# Comparing Fidelity & a Fiduciary



## jtwanabe (Mar 1, 2017)

I spoke with a money management company that is also a fiduciary. Could someone tell
me the practical difference I could expect or would experience if I used the fiduciary verses
Fidelity?

Thanks


----------



## mathjak107 (Mar 2, 2017)

fidelity is a financial supermarket . their responsibility is dependant on the services if any you use or whether you do your own investing


----------



## Knight (Mar 2, 2017)

jtwanabe said:


> I spoke with a money management company that is also a fiduciary.

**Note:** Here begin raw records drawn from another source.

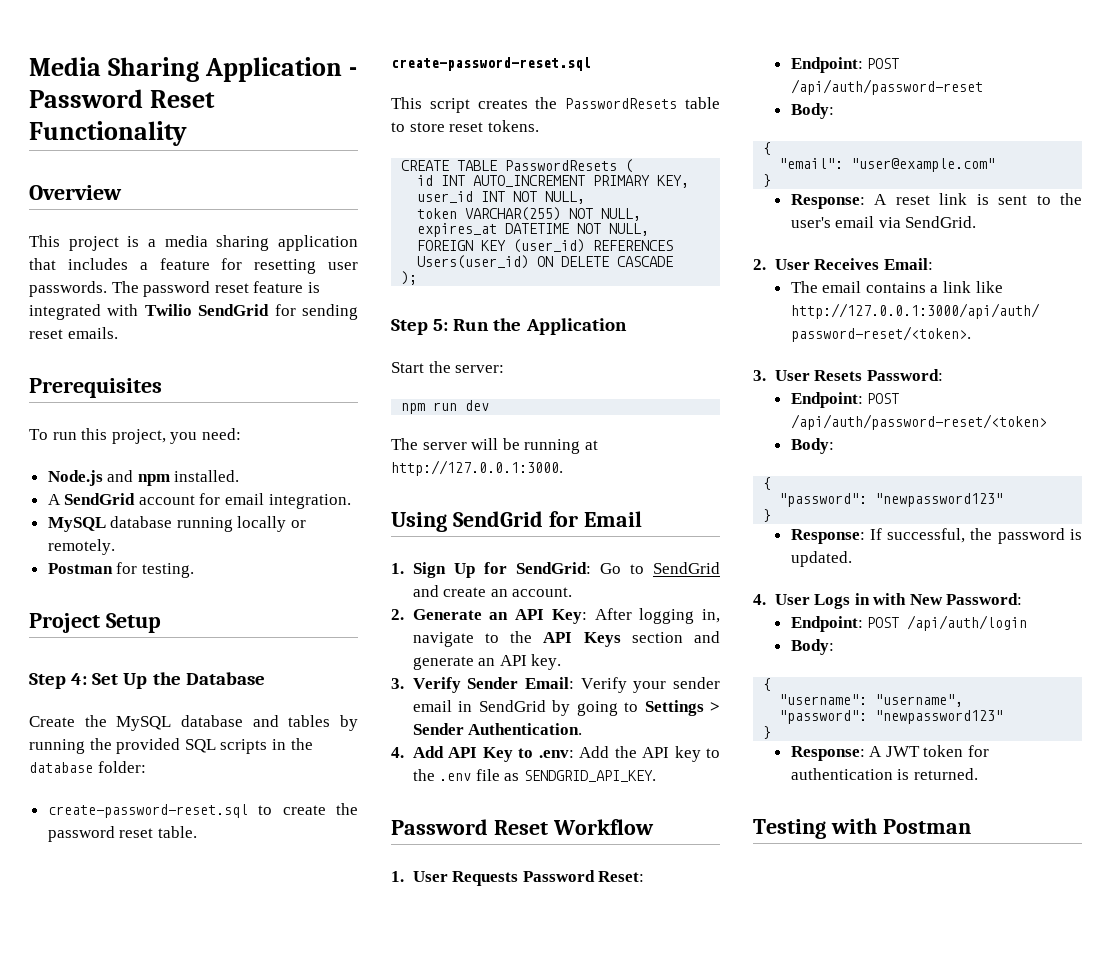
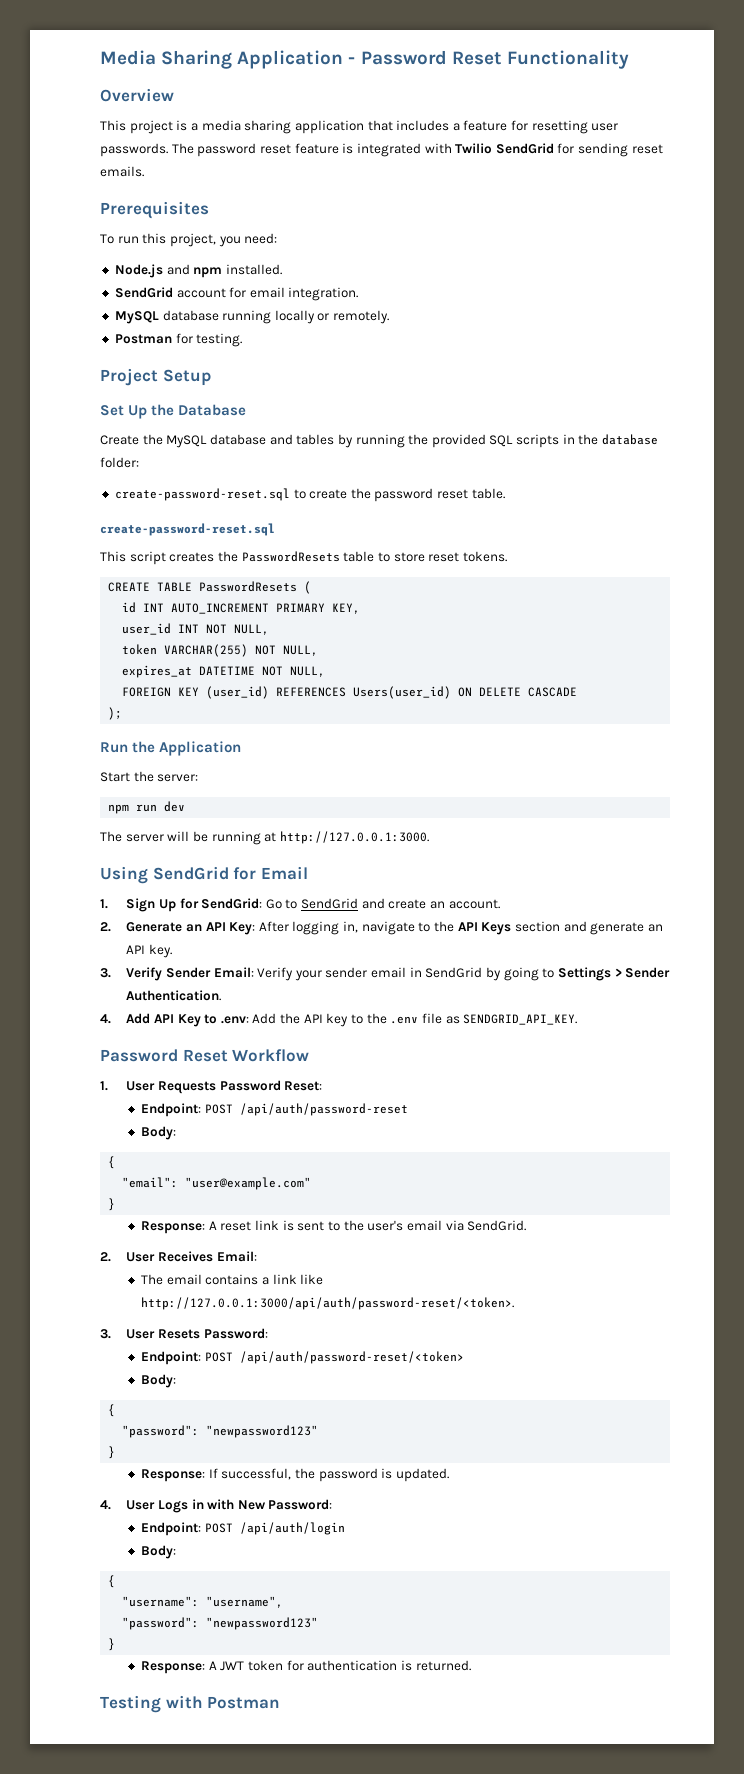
- A SendGrid account for email integration.
+ SendGrid account for email integration.
- Step 4: Set Up the Database
+ Set Up the Database
- Step 5: Run the Application
+ Run the Application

Could someone tell
> me the practical difference I could expect or would experience if I used the fiduciary verses
> Fidelity?
> 
> Thanks



You didn't mention if you had done any research into responsibility of a fiduciary. Just in case you haven't this web site does a pretty decnet job of explaining.
http://www.investopedia.com/terms/f/fiduciary.asp

When it comes to money management this web site outlines the top 50 to research for you to be comfortable with as a choice.
http://www.cnbc.com/2015/09/15/cnbc-ranks-the-top-50-money-management-firms-of-2015.html

It's all about taking time to research so that you are comfortable with the choice you make. What works for someone else may not work for you.


----------